4 Replies Latest reply on Mar 9, 2012 3:50 PM by corry

    Possible looping bug in 7970s?

    corry

      I guess first, to confirm, I need to ask is s_getpc_b64 basically something like grabbing the instruction pointer, and s_setpc_b64 setting the instruction pointer?  I can guess the s_sub_b32 and s_subb_b32....it looks like its getting the instruction pointer (pc=program counter?), subtracting from it, and setting it to implement a jump?  If so, what are the unit's associated with the pc? 

       

      The details:  We have a kernel that when running in a loop hangs the GPU.  We have other functions running in loops, so clearly its not something as basic as that.  Upon looking at a simplified function's disassembly, we come to the part about updating the loop counter, all is well.  It compares, then jumps.  When it jumps, it goes to a location where it writes some debug output to ram, then the curious part, the s_getpc_b64 sub, subb, and s_setpc_b64.  Worse, the value being subtracted is 0x16940, which is more than the number of lines in the disassembly.  It would make sense if it were jumping to an offset likely in the FFFFF000 range that it would hang.  I tried 16940/4, but that puts it in the middle of one of the functions called by the loop, and not the first one either.  /2 and it would still go negative.  We're at a loss here for whats going on. 

       

      The new driver causes it to hang all the time.  We're reinstalling it to see if we get the same getpc and setpc stuff going on, and I'm probably going to upgrade my box to 12.2 because I remember having some sort of issue I posed on here about with the preview2 and 3 drivers.....I want to think it caused all my kernels to hang, but I don't remember.

        • Re: Possible looping bug in 7970s?
          MicahVillmow

          corry,

          We have recently fixed a hang issue internally that should show up in one of the upcoming catalyst releases. If you have a test case we can try, then we can confirm if this has fixed the issue or not. If not, then we can work on getting it fixed.

            • Re: Possible looping bug in 7970s?
              corry

              I'm trying to narrow down the problem now...but it takes a reboot every time I fail to find the problem.  All I've done so far is set my loop counter to 1, and set my grid/block sizes to 64,1,1 and 1,1,1.  I did the second part because we found that one of the kernels was generating an excessive number of loads, and I mean excessive.  Rather than look for a big block of v_load_dword or whatrver the actual instruction name is, I figured if I ran a minimal number of threads it might run in a reasonable amount of time if that were the problem.  It should take tenths of a second or less with a loop counter of 1, I let it sit for 2 minutes before rebooting.

               

              I'm going to try to remove the loop and see if it runs.  I'll post up here if I find a simple test case, but I get the feeling this is one of those well, if a and b and !d ^ g+5+the middle initial of your fathers brothers nephews cousins former roommate | 42, then there will be a problem

                • Re: Possible looping bug in 7970s?
                  MicahVillmow

                  corry,

                  can you see if these two instructions follow each other in the ISA?

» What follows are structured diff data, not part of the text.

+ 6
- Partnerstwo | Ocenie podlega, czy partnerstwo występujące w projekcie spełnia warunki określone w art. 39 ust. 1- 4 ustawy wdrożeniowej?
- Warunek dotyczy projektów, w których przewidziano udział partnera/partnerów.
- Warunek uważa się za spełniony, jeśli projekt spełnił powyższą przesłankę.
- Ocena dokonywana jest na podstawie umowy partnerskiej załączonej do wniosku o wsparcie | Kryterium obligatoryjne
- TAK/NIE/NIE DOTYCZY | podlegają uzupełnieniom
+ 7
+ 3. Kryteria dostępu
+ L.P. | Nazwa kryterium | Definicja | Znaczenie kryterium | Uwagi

                  v_readlane_b32 s17, v4, 0

                  s_load_dwordx4  s[28:31], s[2:3], s17

                   

                  Where the result of v_readlane_b32 is the third argument of s_load_dwordx4?

                    • Re: Possible looping bug in 7970s?
                      corry

                      Not exactly, we have the v_readlane followed by the s_load_dword, but its like this...

                       

                      v_readlane_b32 s0, v3, 0

                      v_readlane_b32 s1, v3, 1

                      s_nop 0x0003

                      s_load_dwordx4 s[0:3], s[0:1], 0x38

                       

                      So it seems s0 and s1 are being used in the s_load_dwordx4, but not in the 3rd parameter.

                       

                      Also of note, I stripped my program down on the 12.2 drivers to just writing 8 32 bit 0xFFFFFFFF's to the first 32 bytes of ram.  That alone locks it up. 

                      Disassembly is literally this:

                      v_mov_b32 v0, -1

                      v_mov_b32 v1, -1

                      v_mov_b32 v2, -1

                      v_mov_b32 v3, -1

                      tbuffer_store_format_xyzw v[0:3], v0, s[4:7], 0 format:[BUF_DATA_FORMAT_32_32_32_32,BUF_NUM_FORMAT_FLOAT]

                      tbuffer_store_format_xyzw v[0:3], v0, s[4:7], 0 offset:16 format:[BUF_DATA_FORMAT_32_32_32_32,BUF_NUM_FORMAT_FLOAT]

                       

                      So even if the loop issue was fixed in 12.2, we still can't seem to run literally anything on the 12.2 drivers.  I hope it doesn't try to interpret the values when it stores since for some reason the integers are going out as floats...but I don't think that should hang the card right?